• [Assignment]:
A faithful copy of all the data is the goal; omit the pictures.

Content starts

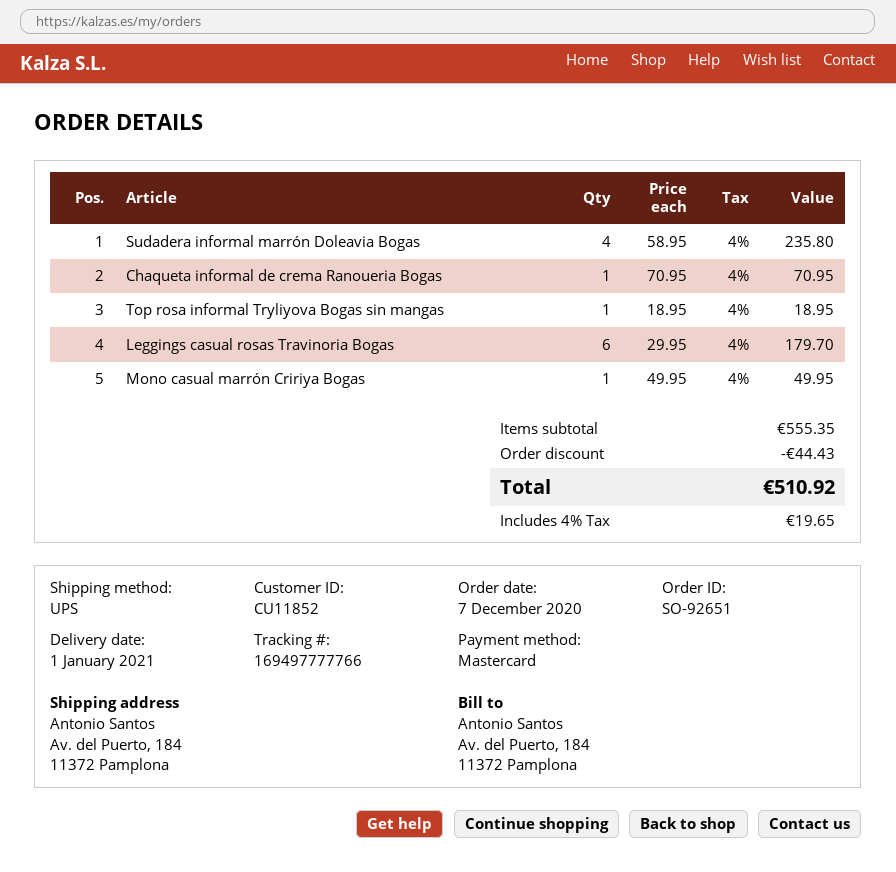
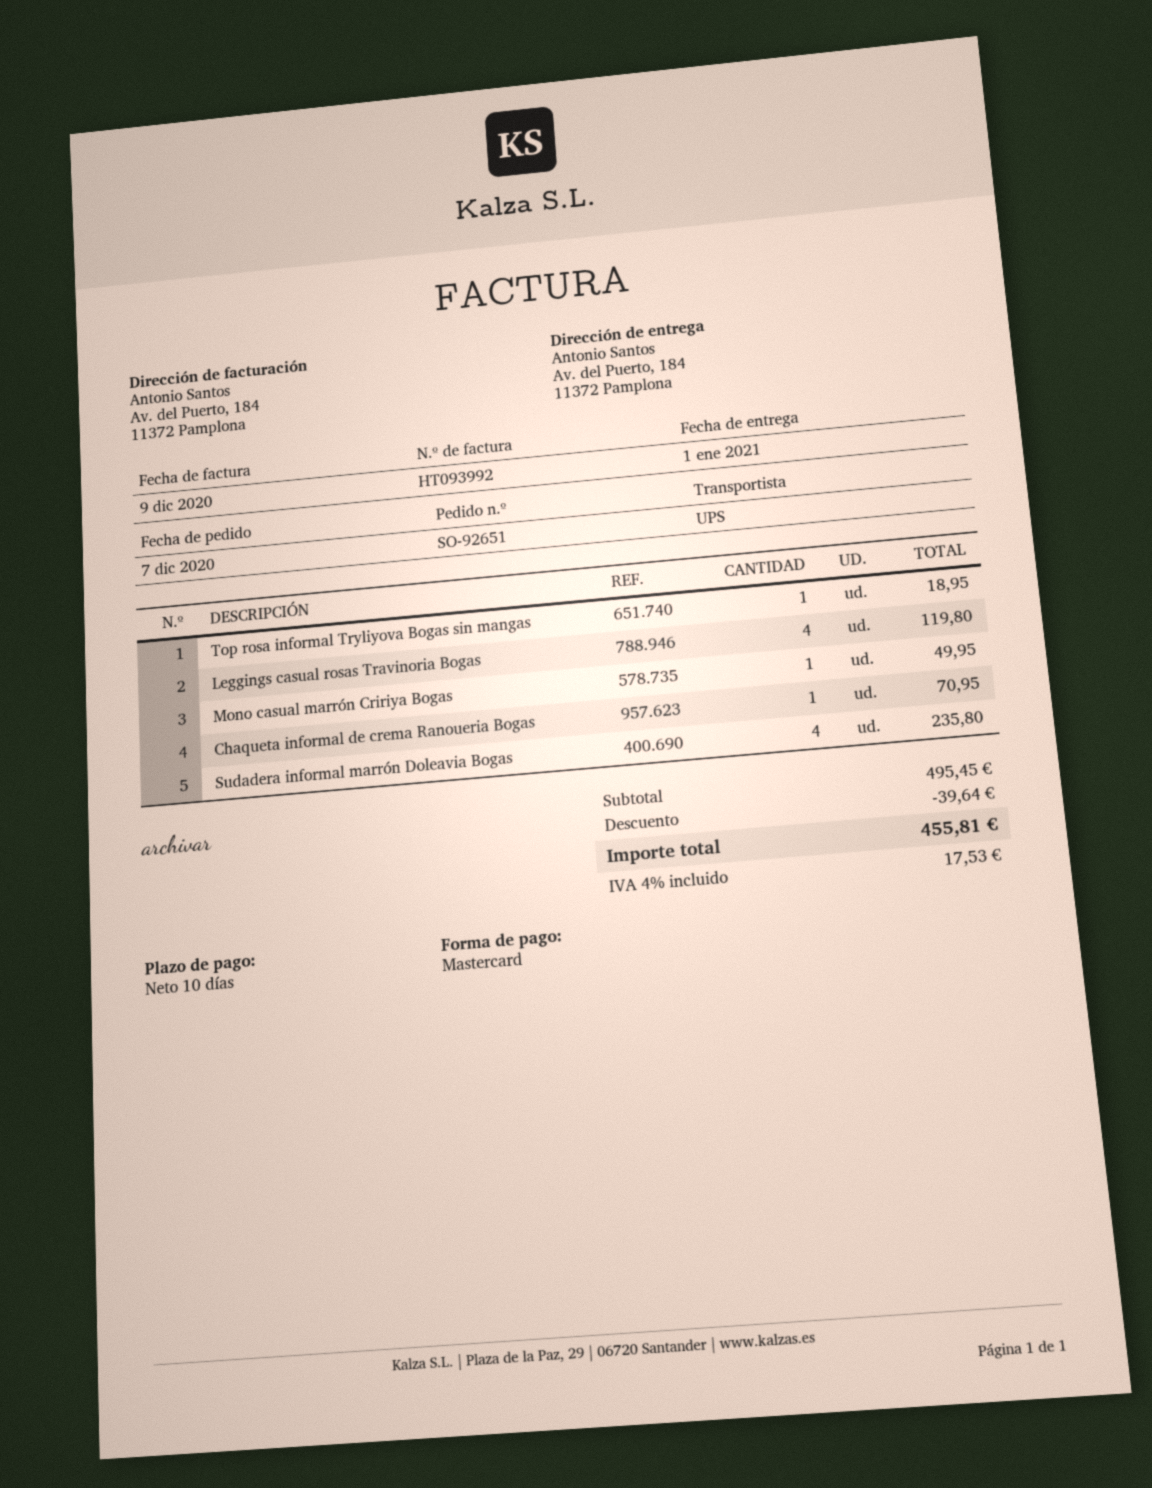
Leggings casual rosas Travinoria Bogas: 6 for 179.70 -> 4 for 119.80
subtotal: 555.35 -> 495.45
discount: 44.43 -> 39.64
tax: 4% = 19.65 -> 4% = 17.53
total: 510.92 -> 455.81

Content ends

• [Answer to this exercise]:
Leggings casual rosas Travinoria Bogas: 6 for 179.70 -> 4 for 119.80
subtotal: 555.35 -> 495.45
discount: 44.43 -> 39.64
tax: 4% = 19.65 -> 4% = 17.53
total: 510.92 -> 455.81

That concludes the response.